Le poème du dimanche : «Oiseau d’aurore» Jean-Baptiste Tati-Loutard

Né en 1938 à Ngoyo, à Pointe-Noire, en République Populaire du Congo, J-B. Tati Loutard peut être considéré comme l’une des grandes voix de la poésie africaine.

L’œuvre de J-B. Tati Loutard, à l’écriture limpide et lyrique, est un vrai chant d’amour des êtres, des paysages et de la terre, bercée par la mer et le fleuve, ancrée dans la mémoire collective et intime. Elle porte en elle sa propre douleur, ses blessures, sans cri gratuit ni colère démesurée. Couronnée de nombreuses distinctions littéraires internationales. De la Bourgogne à Asilah, où il m’a été donné de le rencontrer, l’homme était d’une compagnie pudique et fraternelle.

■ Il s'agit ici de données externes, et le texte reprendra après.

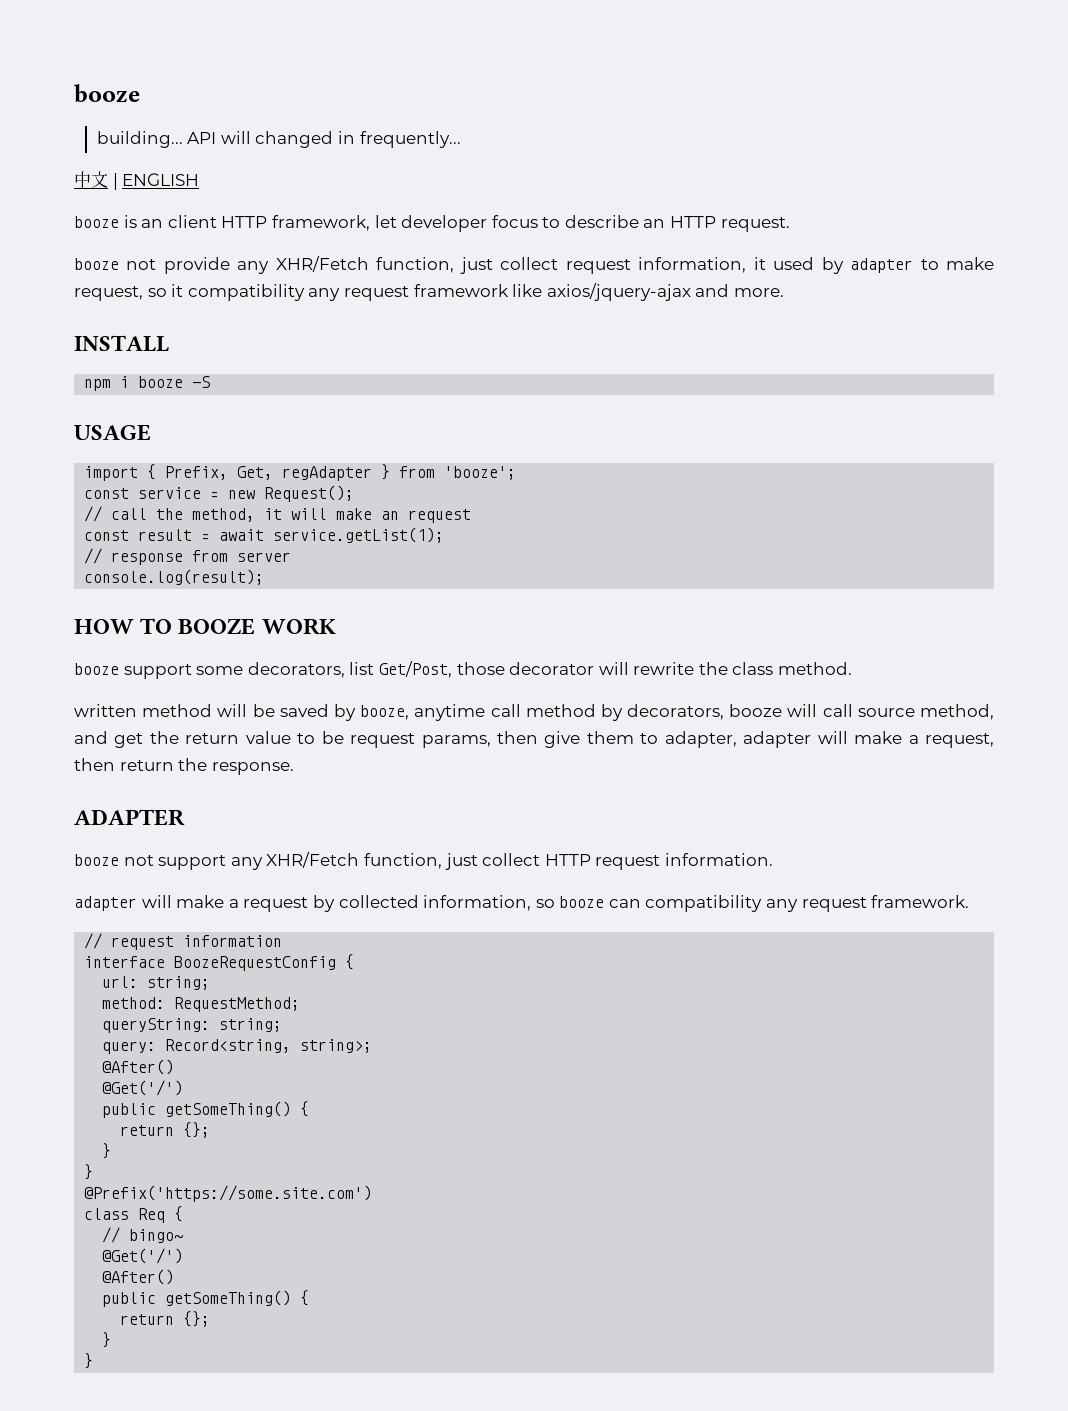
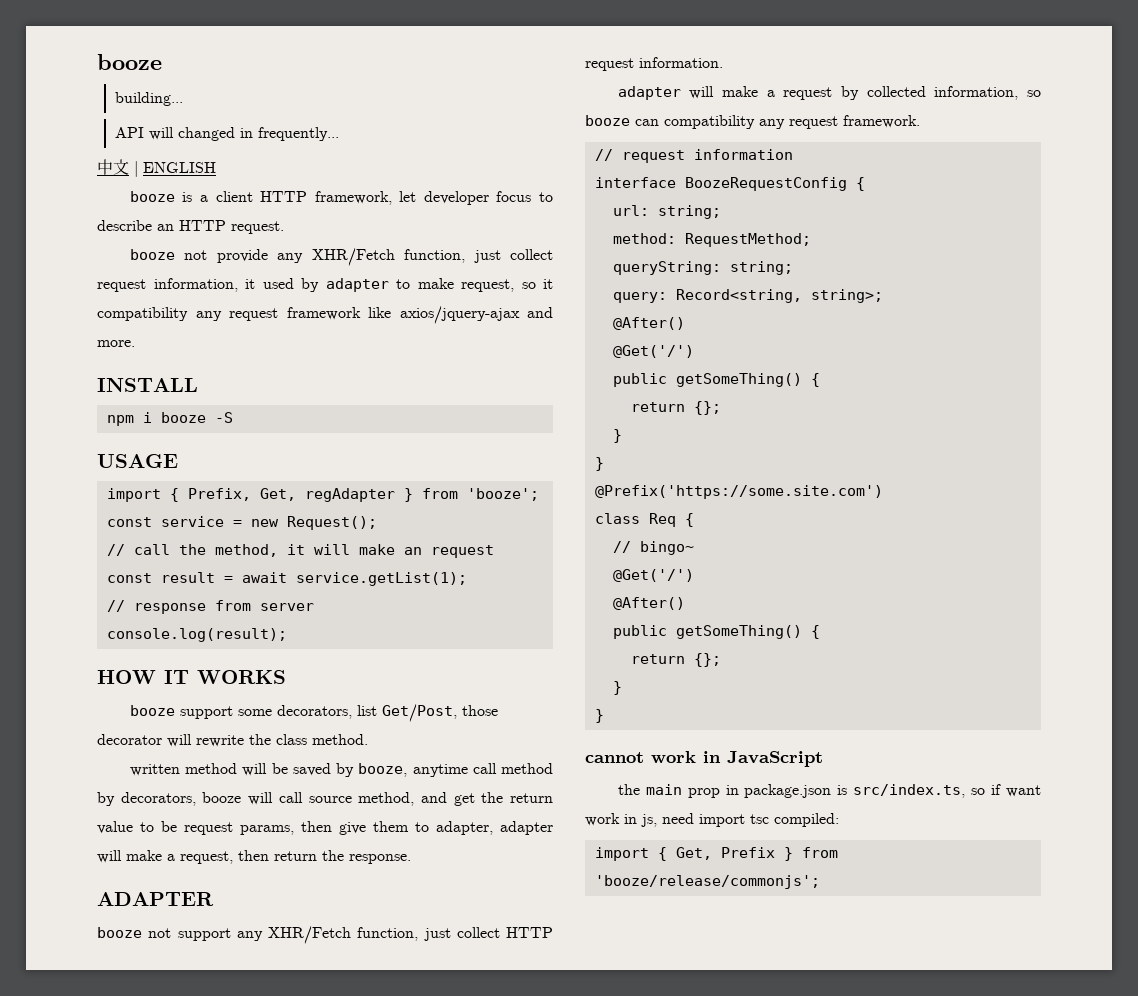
- building... API will changed in frequently...
+ building...
+ API will changed in frequently...
- booze is an client HTTP framework, let developer focus to describe an HTTP request.
+ booze is a client HTTP framework, let developer focus to describe an HTTP request.
- HOW TO BOOZE WORK
+ HOW IT WORKS
+ cannot work in JavaScript
+ the main prop in package.json is src/index.ts, so if want work in js, need import tsc compiled:
+ import { Get, Prefix } from 'booze/release/commonjs';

J-B. Tati Loutard fut professeur de littérature comparée puis occupa différents postes ministériels. Dont celui de l’énergie. Auteur d’une œuvre riche en essais consacrés à la littérature congolaise. Il décède en 2009.

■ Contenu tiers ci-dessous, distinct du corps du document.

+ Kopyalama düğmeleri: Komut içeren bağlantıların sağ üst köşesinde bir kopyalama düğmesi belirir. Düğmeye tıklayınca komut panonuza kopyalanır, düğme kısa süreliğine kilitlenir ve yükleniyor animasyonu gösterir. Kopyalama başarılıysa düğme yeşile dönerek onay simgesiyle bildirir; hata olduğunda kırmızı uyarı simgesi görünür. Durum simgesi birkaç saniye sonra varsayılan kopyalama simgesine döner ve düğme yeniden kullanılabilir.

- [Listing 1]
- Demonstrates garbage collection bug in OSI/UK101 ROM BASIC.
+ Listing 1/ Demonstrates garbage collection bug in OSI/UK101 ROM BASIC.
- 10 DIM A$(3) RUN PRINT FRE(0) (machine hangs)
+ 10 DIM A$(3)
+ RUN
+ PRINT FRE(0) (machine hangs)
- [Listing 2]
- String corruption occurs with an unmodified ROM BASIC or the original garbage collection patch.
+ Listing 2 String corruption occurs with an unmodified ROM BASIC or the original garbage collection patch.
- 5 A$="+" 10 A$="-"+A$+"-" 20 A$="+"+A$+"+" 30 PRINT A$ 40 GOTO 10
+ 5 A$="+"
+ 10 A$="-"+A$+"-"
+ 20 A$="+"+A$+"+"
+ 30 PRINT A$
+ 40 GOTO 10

Quelques recueils : Poèmes de la mer, 1968; Les Normes du temps, 1974; Le Dialogue des plateaux, 1982; Le Serpent austral, 1992. Œuvres poétiques, 2007.

Tahar Bekri

Tu me réveillais pour un chant d’aube

D’une ligne brisée jusqu’à la chute

J’imaginais à travers les trilles

Un bec jaune jaillissant des plumules

Et le matin tu me disais pointant

Un doigt d’ornithologue «le voilà»

Je suivais l’oiseau dans son envol

Jusqu’à l’aimant dans la branche

Je me cachais sous l‘arbre élu

Pour que tombent sur moi une à une

Les notes en fruits cristallins

Désormais seul je guette

Cette musique de l’avant-jour

Qui m’étreint d’une main de sicaire

Je garde sous l’oppression des larmes

Le chétif d’être encastré dans le cœur

J’ai besoin d’endormir la femme

Que le trépas ramène à l’enfance

Je ne veux point qu’elle m’abandonne

Avec cloques et sanglots à la gorge

Jadis au plus fort de l’insomnie

Je traquais les forces qui plombaient tes yeux

Je leur promettais sévices et brusque destin

Et se produisait alors l’émerveillement

Vers moi se tournait ton visage héliaque

Et s’élevait entre nous le dialogue de la nuit

Le Palmier-lyre, Ed. Présence Africaine. 1998.

Le poème est extrait d’un recueil où le poète évoque le souvenir de son épouse disparue en 1996.